Op 18 februari 2022 heeft de Rechtbank Zeeland-West-Brabant in Breda uitspraak gedaan op een klaagschrift ex artikel 552a van het Wetboek van Strafvordering. Het klaagschrift was ingediend door een klager wiens telefoon en een geldbedrag van € 1.000,00 op 6 september 2021 in beslag waren genomen tijdens zijn aanhouding. De klager was niet verschenen bij de behandeling van het klaagschrift, maar zijn gemachtigd raadsman, mr. R.B.M. Poppelaars, was wel aanwezig. De officier van justitie, mr. R.S. Jacobs, stelde dat het belang van strafvordering zich niet langer verzette tegen de teruggave van de in beslag genomen goederen.
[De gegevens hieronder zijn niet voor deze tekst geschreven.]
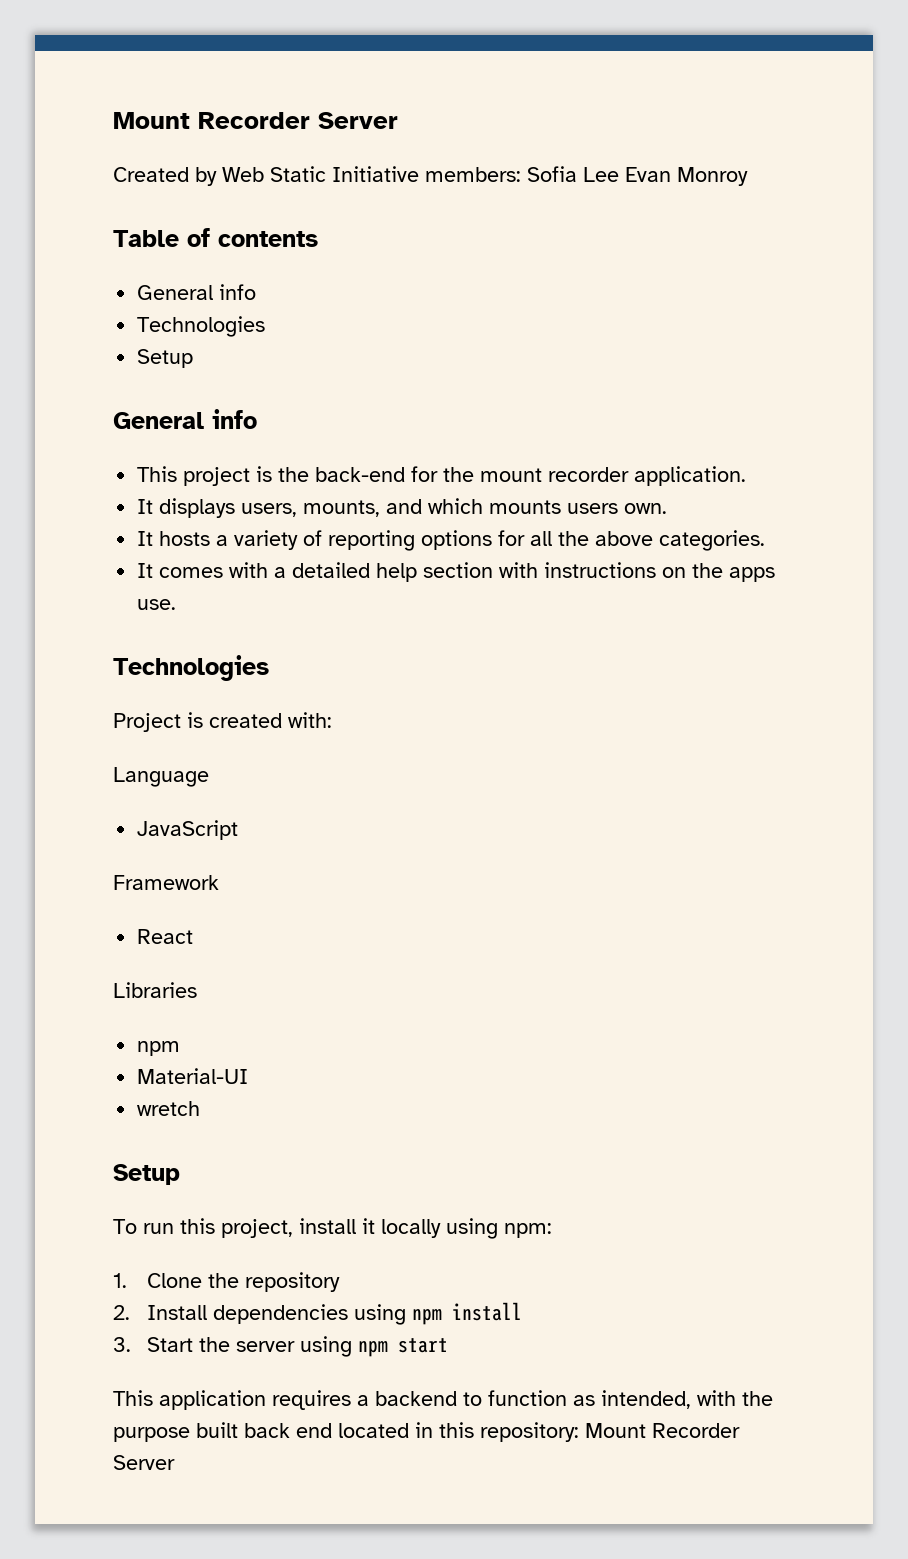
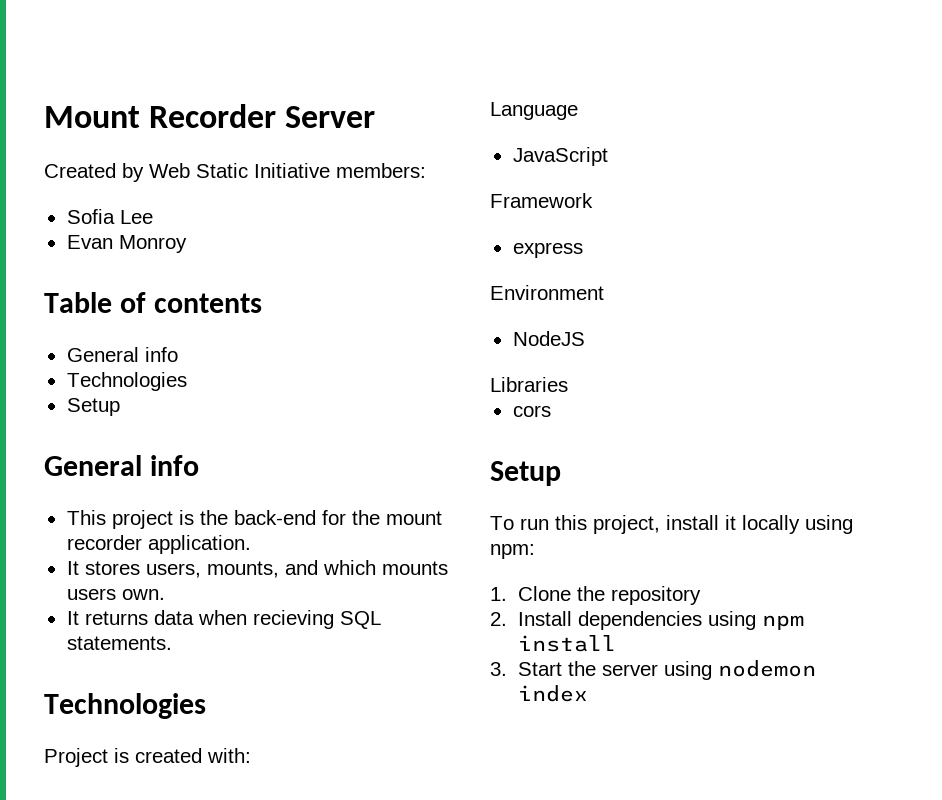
(521, 174) none -> (426, 170) //
(619, 174) none -> (153, 217) //
[159,498,236,518] displays -> [84,561,140,575] stores
[159,530,766,551] [137,562,776,582] [137,599,177,610] hosts a variety of reporting options for all the above categories. // It comes with a detailed help section with instructions on the apps use. -> [84,610,381,629] [66,636,172,650] returns data when recieving SQL statements.
[137,929,194,944] [113,982,197,998] [137,1041,181,1056] [137,1068,249,1084] [137,1101,201,1116] React // Libraries // npm // Material-UI // wretch -> [512,242,583,258] [490,285,604,300] [512,331,585,346] [490,377,568,392] [512,405,551,417] express // Environment // NodeJS // Libraries // cors
[358,1338,449,1357] [113,1390,773,1410] [113,1422,740,1442] [113,1455,175,1470] npm start // This application requires a backend to function as intended, with the purpose built back end located in this repository: Mount Recorder Server -> [718,660,817,677] [518,685,589,702] nodemon index

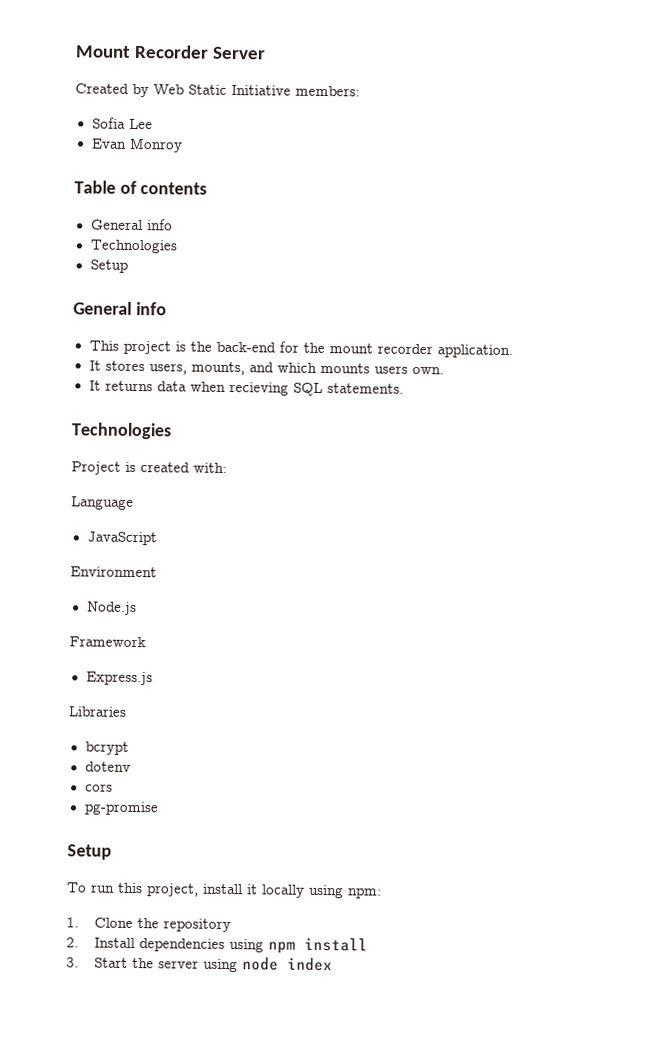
(608, 156) none -> [70,566,157,578] [86,601,137,616] // Environment // Node.js
[512,242,583,258] [490,285,604,300] [512,331,585,346] express // Environment // NodeJS -> [85,671,153,686] Express.js
(568, 384) none -> [84,741,129,755] [84,761,131,772] // bcrypt // dotenv
(551, 411) none -> [83,801,159,816] // pg-promise
[718,660,817,677] nodemon -> [241,957,279,971] node

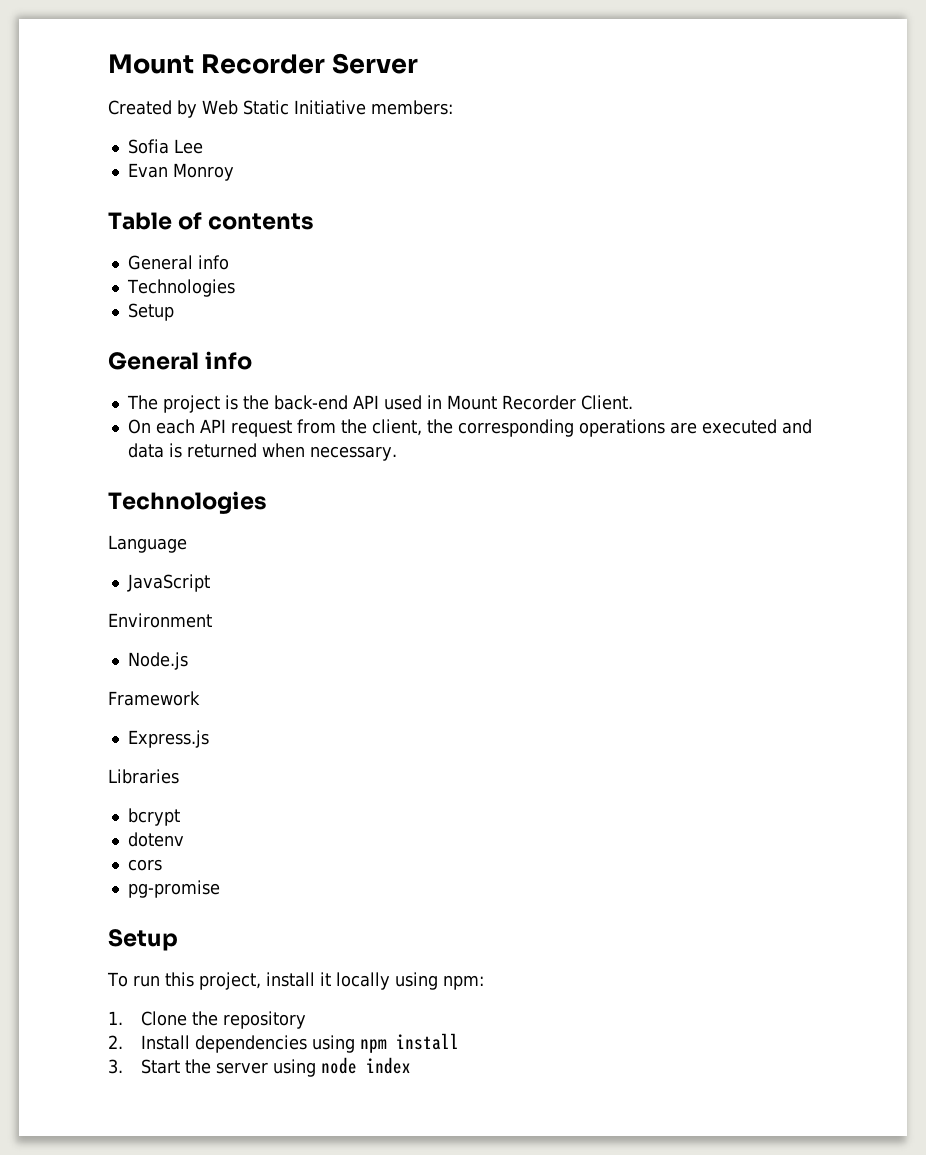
[88,340,119,351] This -> [126,395,158,410] The
[278,341,513,359] [88,360,444,376] [88,380,404,396] [71,422,172,440] [71,461,227,475] for the mount recorder application. // It stores users, mounts, and which mounts users own. // It returns data when recieving SQL statements. // Technologies // Project is created with: -> [352,395,633,410] [127,419,812,437] [127,443,397,461] [108,491,267,514] API used in Mount Recorder Client. // On each API request from the client, the corresponding operations are executed and data is returned when necessary. // Technologies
De rechtbank overwoog dat het onderzoek in raadkamer naar aanleiding van een klaagschrift een summier karakter heeft. De rechter kan niet ten gronde treden in de mogelijke uitkomst van een hoofdzaak. De rechtbank stelde vast dat er geen strafvorderlijk belang bestond bij het voortduren van het beslag en dat er geen andere rechthebbende was dan de klager. Gelet op de jurisprudentie van de Hoge Raad, dient de rechter te beslissen op het klaagschrift wanneer het Openbaar Ministerie aangeeft dat het belang van strafvordering zich niet meer tegen teruggave verzet.
De rechtbank verklaarde het klaagschrift gegrond en gelastte de teruggave van zowel het geldbedrag als de iPhone aan de klager. Deze beslissing werd genomen in aanwezigheid van de griffier, mr. M.A.E. de Kroon, en is uitgesproken ter openbare terechtzitting op dezelfde datum.